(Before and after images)

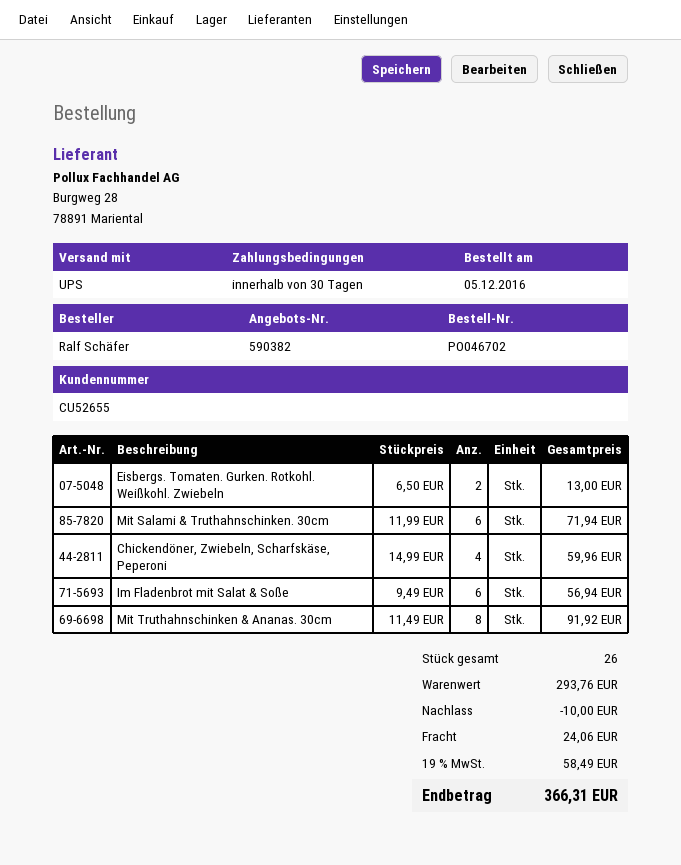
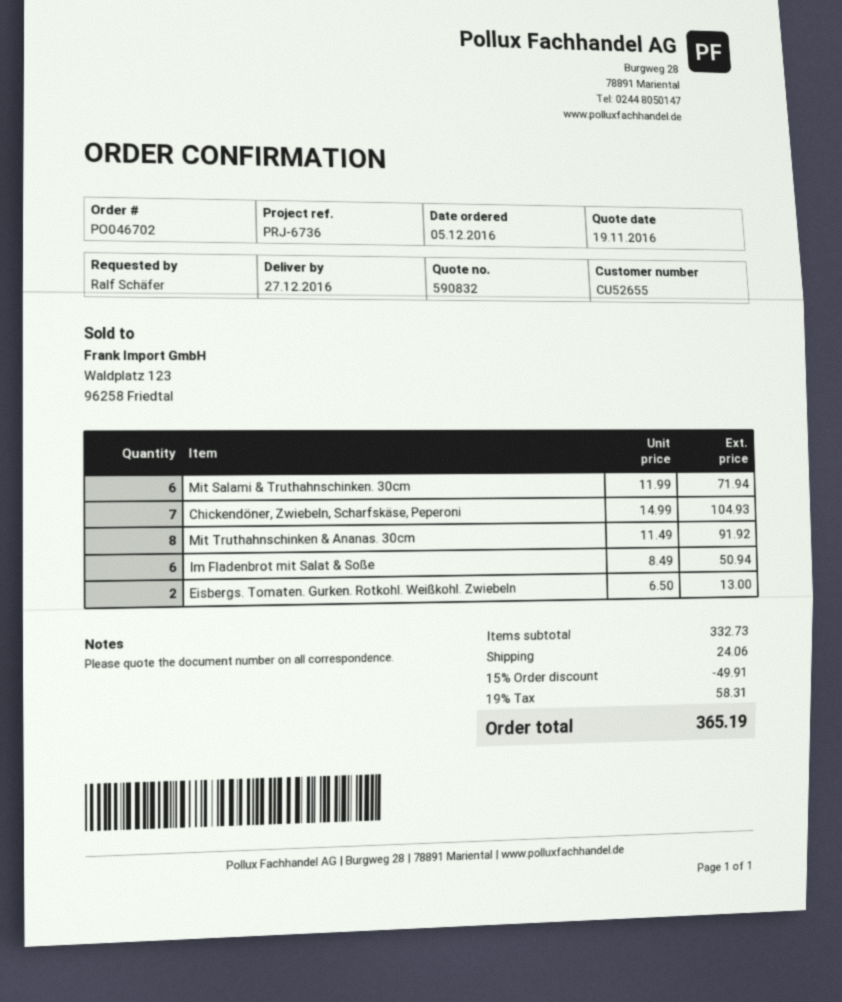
quote number: 590382 -> 590832
Chickendöner, Zwiebeln, Scharfskäse, Peperoni: 4 x 14.99 = 59.96 -> 7 x 14.99 = 104.93
Im Fladenbrot mit Salat & Soße: 6 x 9.49 = 56.94 -> 6 x 8.49 = 50.94
subtotal: 293.76 -> 332.73
discount: 10.00 -> 49.91
tax: 19% = 58.49 -> 19% = 58.31
total: 366.31 -> 365.19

Exercise instructions:
Reproduce without change every line of the entries above, from the one containing "subtotal: 293.76 -> 332.73" through the last.

Answer for this exercise:
subtotal: 293.76 -> 332.73
discount: 10.00 -> 49.91
tax: 19% = 58.49 -> 19% = 58.31
total: 366.31 -> 365.19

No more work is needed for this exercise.